Your task: Reproduce, exactly and in full, only the lines below from the one containing "- PUT /api/devices/:id - Requires valid JWT" through the one containing "- DeviceService: Business".
Exercise materials section start
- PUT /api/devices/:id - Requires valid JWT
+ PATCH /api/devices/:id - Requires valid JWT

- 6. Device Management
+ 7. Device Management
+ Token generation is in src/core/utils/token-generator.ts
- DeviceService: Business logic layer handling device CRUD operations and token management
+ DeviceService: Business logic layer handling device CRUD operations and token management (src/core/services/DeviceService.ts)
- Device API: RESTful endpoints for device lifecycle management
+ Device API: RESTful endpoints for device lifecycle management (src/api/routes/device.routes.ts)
Exercise materials section end
Exercise materials section start
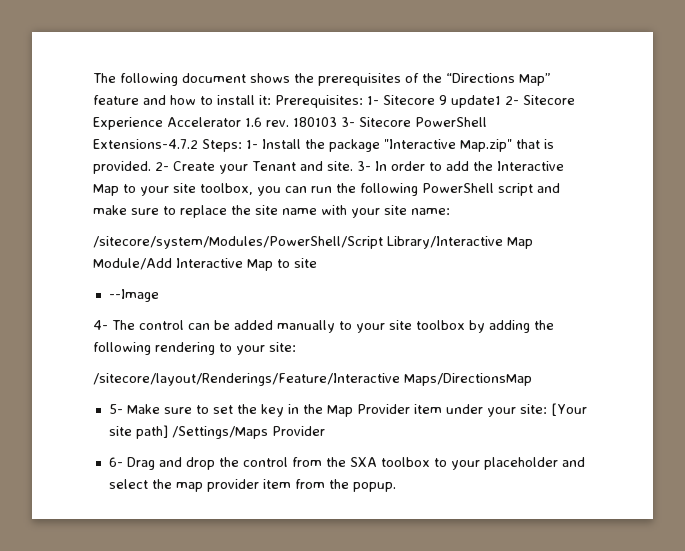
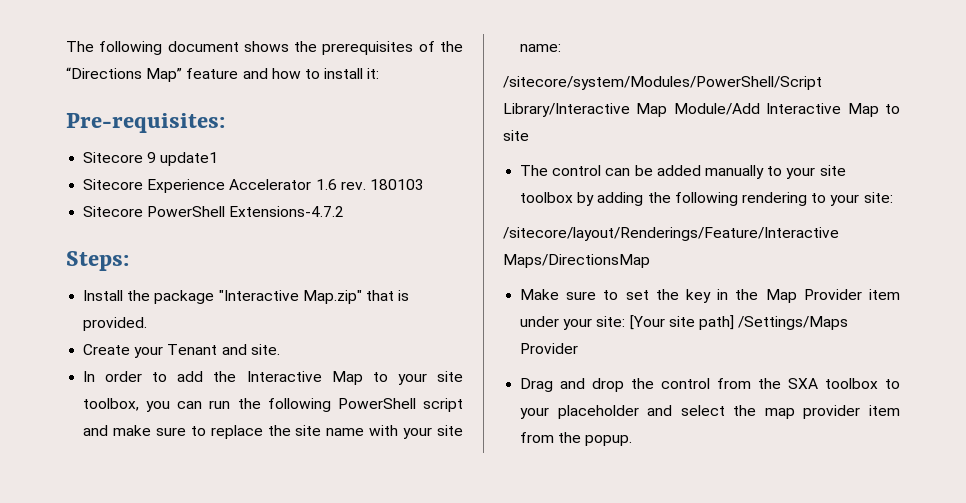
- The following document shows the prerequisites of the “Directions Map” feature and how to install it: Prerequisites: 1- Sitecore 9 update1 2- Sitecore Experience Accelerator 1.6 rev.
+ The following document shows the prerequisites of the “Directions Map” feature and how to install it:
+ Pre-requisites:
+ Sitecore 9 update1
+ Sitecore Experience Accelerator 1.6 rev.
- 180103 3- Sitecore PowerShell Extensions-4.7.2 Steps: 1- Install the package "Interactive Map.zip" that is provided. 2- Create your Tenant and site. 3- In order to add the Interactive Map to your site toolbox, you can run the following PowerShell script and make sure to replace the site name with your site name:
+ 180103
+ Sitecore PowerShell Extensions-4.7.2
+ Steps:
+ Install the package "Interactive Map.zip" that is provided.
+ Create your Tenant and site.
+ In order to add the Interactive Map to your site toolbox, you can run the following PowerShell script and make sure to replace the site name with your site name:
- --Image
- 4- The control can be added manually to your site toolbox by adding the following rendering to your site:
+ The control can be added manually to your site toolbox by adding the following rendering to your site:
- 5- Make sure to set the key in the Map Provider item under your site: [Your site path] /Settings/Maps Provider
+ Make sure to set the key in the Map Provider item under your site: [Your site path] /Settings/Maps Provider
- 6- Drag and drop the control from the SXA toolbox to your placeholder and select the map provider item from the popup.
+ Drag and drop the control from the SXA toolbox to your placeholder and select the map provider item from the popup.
Exercise materials section end
Solution:
- PUT /api/devices/:id - Requires valid JWT
+ PATCH /api/devices/:id - Requires valid JWT

- 6. Device Management
+ 7. Device Management
+ Token generation is in src/core/utils/token-generator.ts
- DeviceService: Business logic layer handling device CRUD operations and token management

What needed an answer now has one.